25th Agent-General for South Australia
- In office 19 January 1998 – 5 October 2006
- Preceded by: Geoffrey Walls
- Succeeded by: Bill Muirhead

Personal details
- Born: 13 May 1936 Adelaide, South Australia
- Died: 5 October 2006 (aged 70) London, United Kingdom
- Education: University of Adelaide
- Occupation: Engineer

= Maurice de Rohan =

Australian engineer and government representative (1936-2006)

Maurice John de Rohan AO OBE (13 May 1936 – 5 October 2006) was an Australian engineer, former Agent General for South Australia, and nominee for Governor of South Australia.

==Career==
Born in Adelaide, Australia, de Rohan graduated from the University of Adelaide in 1960 with a degree in civil engineering. Aged 23 he jointly founded Kinnaird Hill de Rohan and Young (later Kinhill Engineers Pty Ltd) as a partner and then Director.

The Company expanded to all other States of Australia and grew to become one of the Australia’s biggest engineering and planning consulting groups.
In 1976, after the firm’s joint venture with Llewellyn-Davies Weeks International, de Rohan became deputy chairman and managing director of the London-based firm. He became a founding member of Australian Business in Europe, a director in 1978, and president in 1982-83. He also became a Fellow of the British Institute of Management.

The loss of his daughter, Alison, and son-in-law, Francis Gaillard, in the 1987 Zeebrugge ferry disaster was a turning point in his life. He, along with other families, established the Herald Families’ Association, which aimed to achieve greater justice and awareness of the need for higher standards of ferry safely. He was appointed an Officer of the Order of the British Empire (OBE) in the 1992 Birthday Honours List for his role in founding it. In turn, this led to the founding of the charity Disaster Action in 1991.

In 1998 he was appointed Agent-General for South Australia, based in the High Commission of Australia, London.

At Lord's Cricket Ground, he was chairman of the estates committee for seven years, having become a Marylebone Cricket Club member in 1986. He was closely involved in a continuing program of development that transformed facilities for players, spectators and officials, completed on time and within budget, thanks largely to his supervision. At Lord's his most significant achievement was the widely praised £8 million (A$20) refurbishment of the Victorian Pavilion, completed as the 2006 season opened. de Rohan also supervised renewal of the Mound Stand's distinctive tented roof.

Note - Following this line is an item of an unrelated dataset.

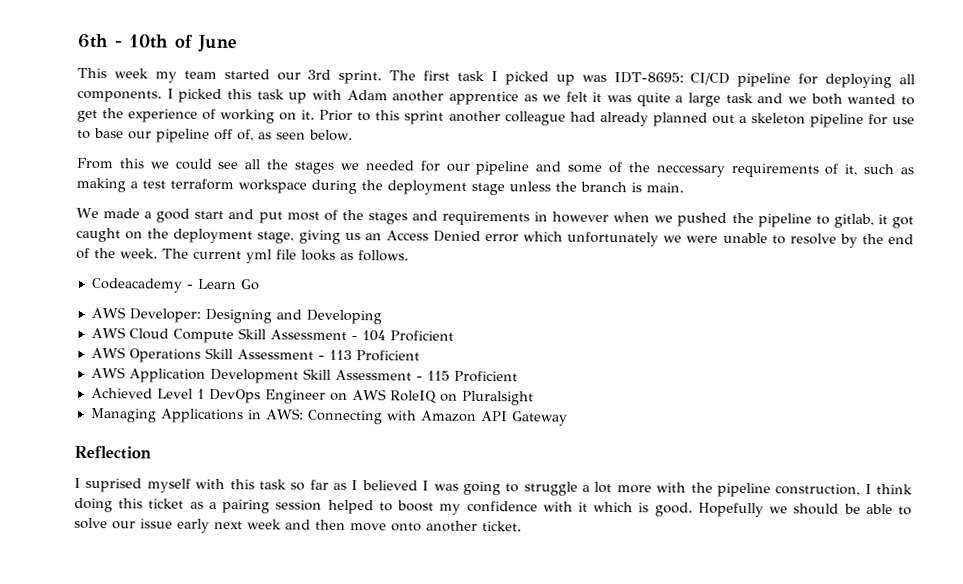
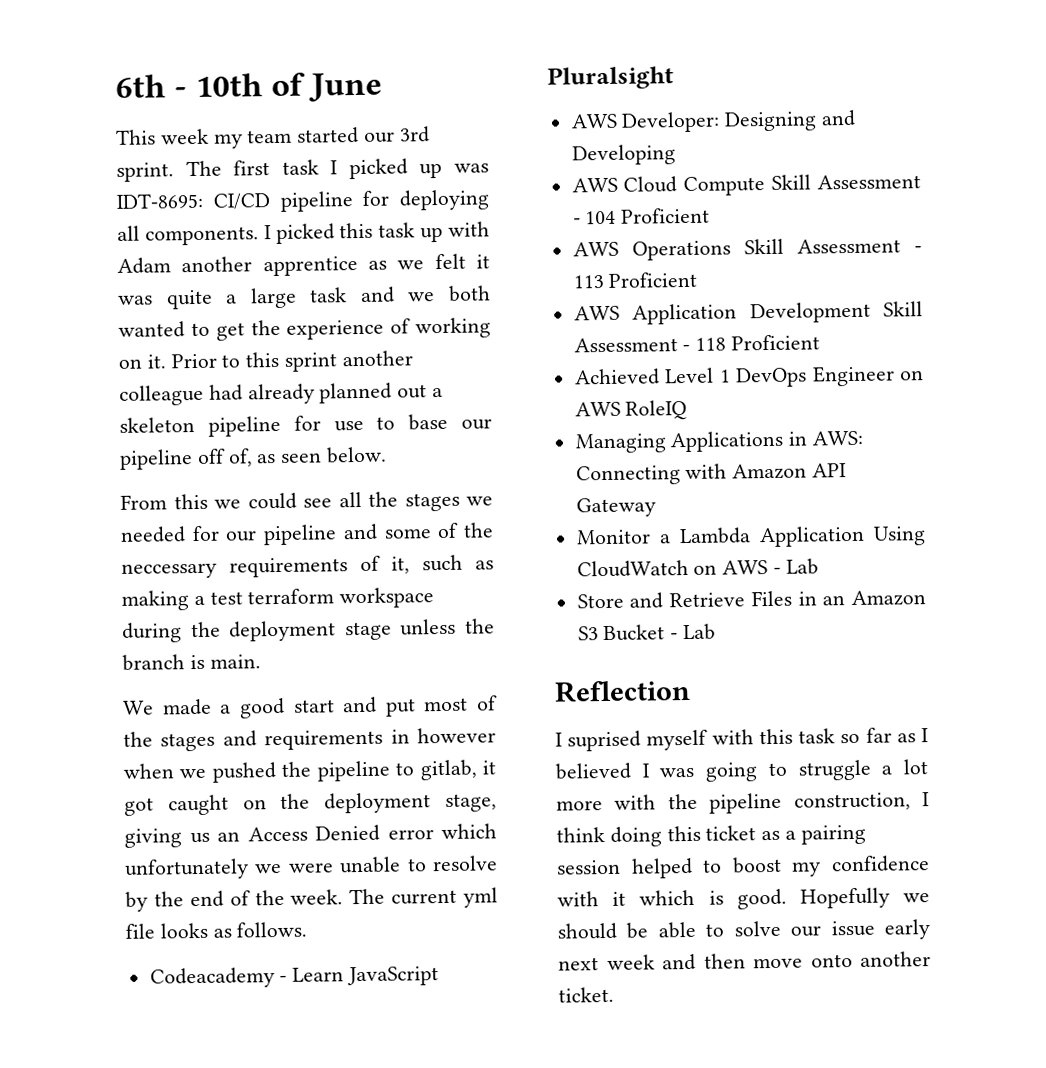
[240,279,260,291] Go -> [347,966,440,987] [547,66,674,90] JavaScript // Pluralsight
[426,370,450,381] 115 -> [695,337,727,351] 118
[439,390,534,406] on Pluralsight -> (688, 410) none
(568, 418) none -> [575,525,926,548] [576,558,819,578] [576,590,926,609] [577,623,717,642] // Monitor a Lambda Application Using CloudWatch on AWS - Lab // Store and Retrieve Files in an Amazon S3 Bucket - Lab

Just before he died on 5 October 2006, he was nominated by the Premier of South Australia, Hon Mike Rann MP to succeed Marjorie Jackson-Nelson as Governor of South Australia, a post he was to take up on his return to Adelaide. However, soon after learning of the honour, knowing he was suffering from cancer, his condition worsened. Hours before his death, he was made an Officer of the Order of Australia (AO) at a special presentation conducted by the Australian High Commissioner Hon Richard Alston AO witnessed by family and close friends. This award was gazetted with the 2007 Australia Day Honours.

He was an avid supporter and member of the Port Adelaide Football Club, and in the days before his death was planning the club's international match at The Oval against archrivals the Geelong Football Club in October 2006.

Since his death his home city of Adelaide has created a number of memorials, including the Maurice de Rohan International Scholarship at the University of South Australia.